Skip to content

sohamtiwari3120/sound-event-classification

 
 

Repository files navigation

Sound Event Classification

This repository contains code for various sound event classification systems implemented on two datasets - (a) DCASE 2019 Task 5 and (b) a subset of Audioset.

Getting Started

This repository uses the code in the External-Attention-pytorch repository as a submodule.

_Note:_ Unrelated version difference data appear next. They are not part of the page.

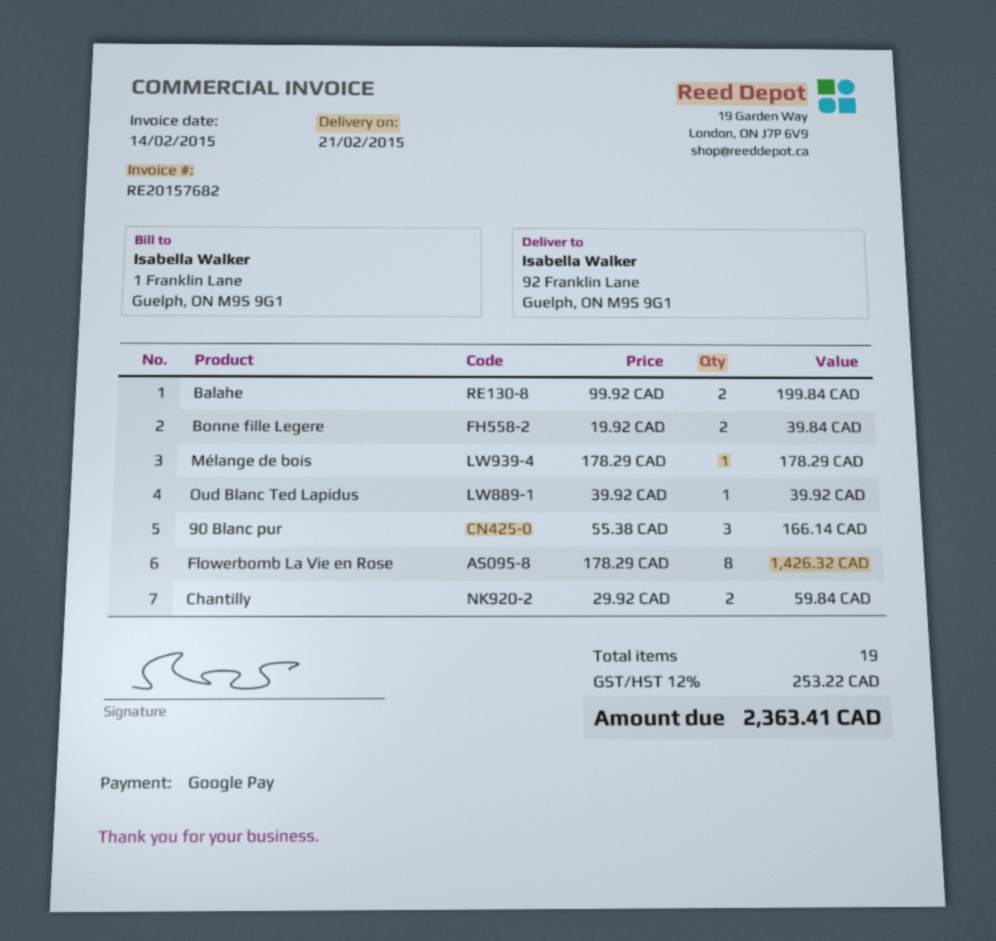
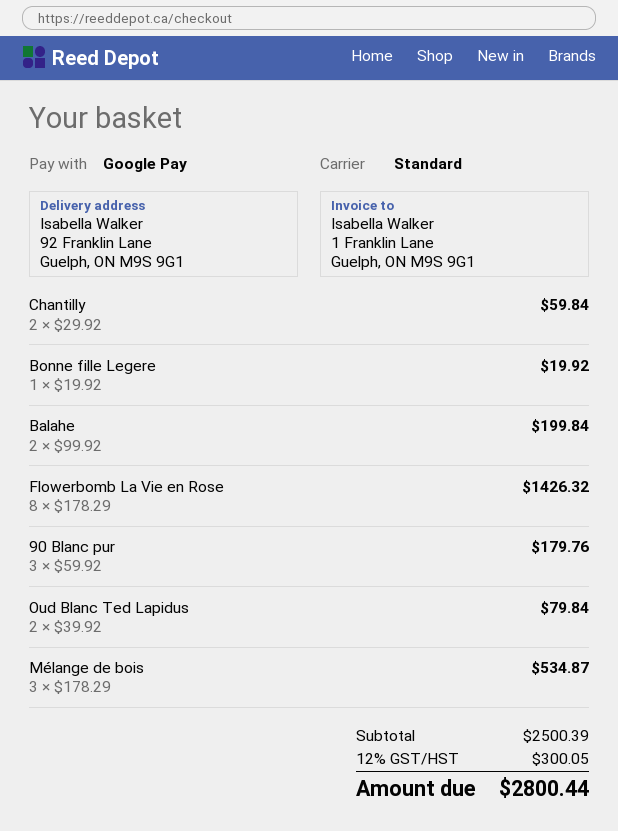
Bonne fille Legere: 2 x 19.92 = 39.84 -> 1 x 19.92 = 19.92
Mélange de bois: 1 x 178.29 = 178.29 -> 3 x 178.29 = 534.87
Oud Blanc Ted Lapidus: 1 x 39.92 = 39.92 -> 2 x 39.92 = 79.84
90 Blanc pur: 3 x 55.38 = 166.14 -> 3 x 59.92 = 179.76
tax: 12% = 253.22 -> 12% = 300.05
total: 2363.41 -> 2800.44

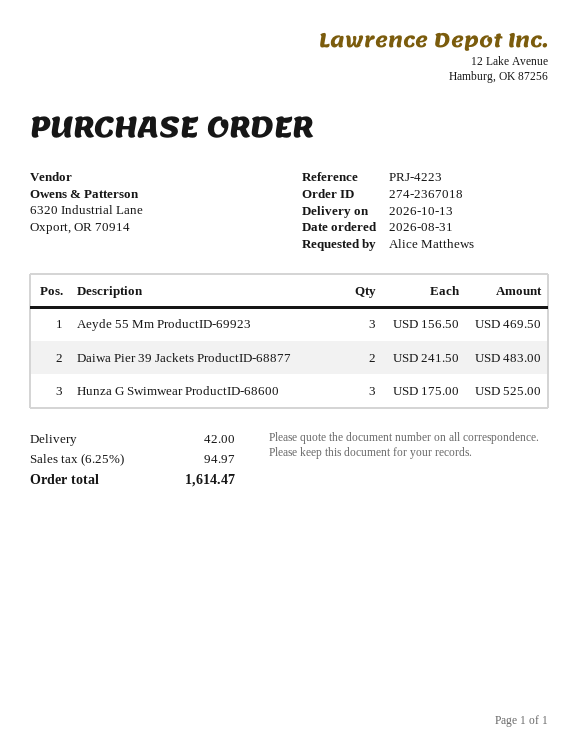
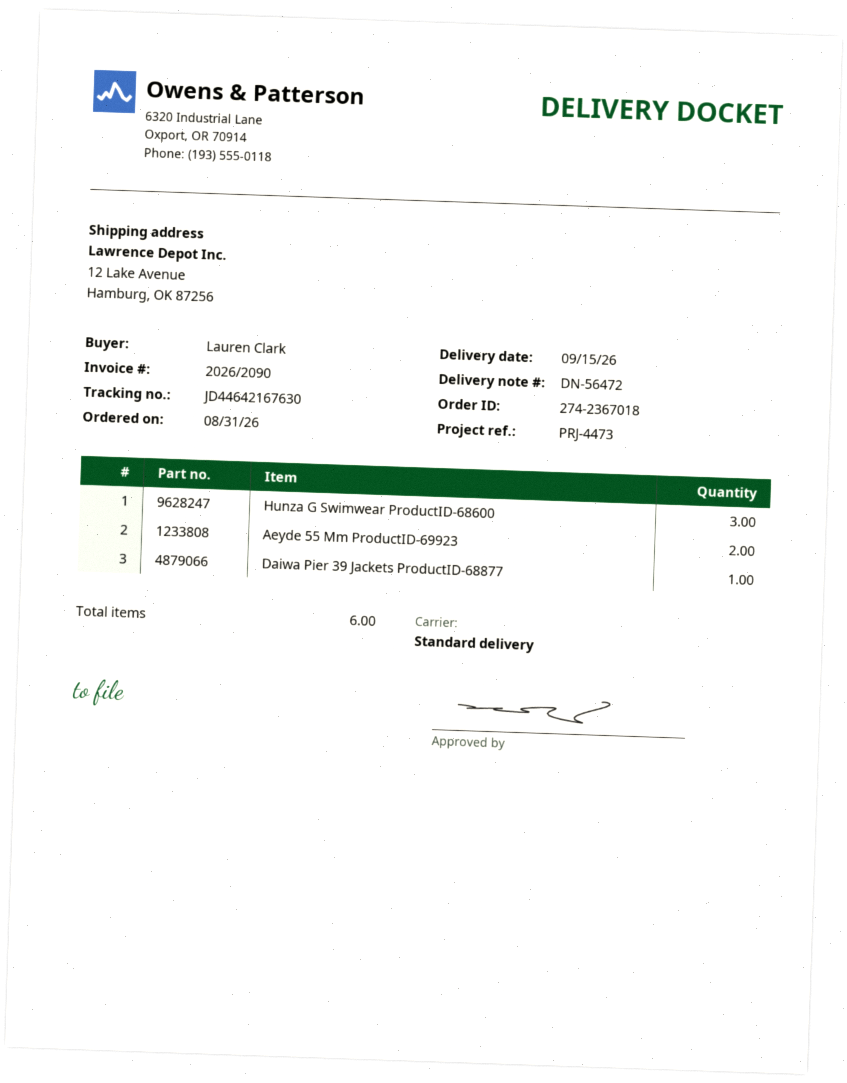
delivery date: 2026-10-13 -> 2026-09-15
reference: PRJ-4223 -> PRJ-4473
ordered by: Alice Matthews -> Lauren Clark
Aeyde 55 Mm ProductID-69923: 3 -> 2
Daiwa Pier 39 Jackets ProductID-68877: 2 -> 1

Hence to only clone this repository:

git clone xx

To clone this repository and the sub-modules at the same time:

git clone --recurse-submodules -j8 xx

-j8 is an optional performance optimization that became available in version 2.8, and fetches up to 8 submodules at a time in parallel

Look at this StackOverflow answer for more information.

Organization

Each dataset has its own folder and contains the following subfolders:

  1. augmentation: package which contains code for various data augmentations
  2. data: contains raw audio files and generated features
  3. split: contains metadata required to parse the dataset
  4. models: contains saved weights Other than these subfolders, each dataset folder contains a script statistics.py to evaluate the channel wise mean and standard deviation for the various features.

Datasets

A. DCASE

This is the Urban Sound Tagging dataset from DCASE 2019 Task 5. It contains one training split and one validation split.

B. Audioset

This is a subset of Audioset containing 10 classes. It is split into 5 different folds for 5-fold cross validation.

Reproducing the results

To reproduce the results, first clone this repository. Then, follow the steps below.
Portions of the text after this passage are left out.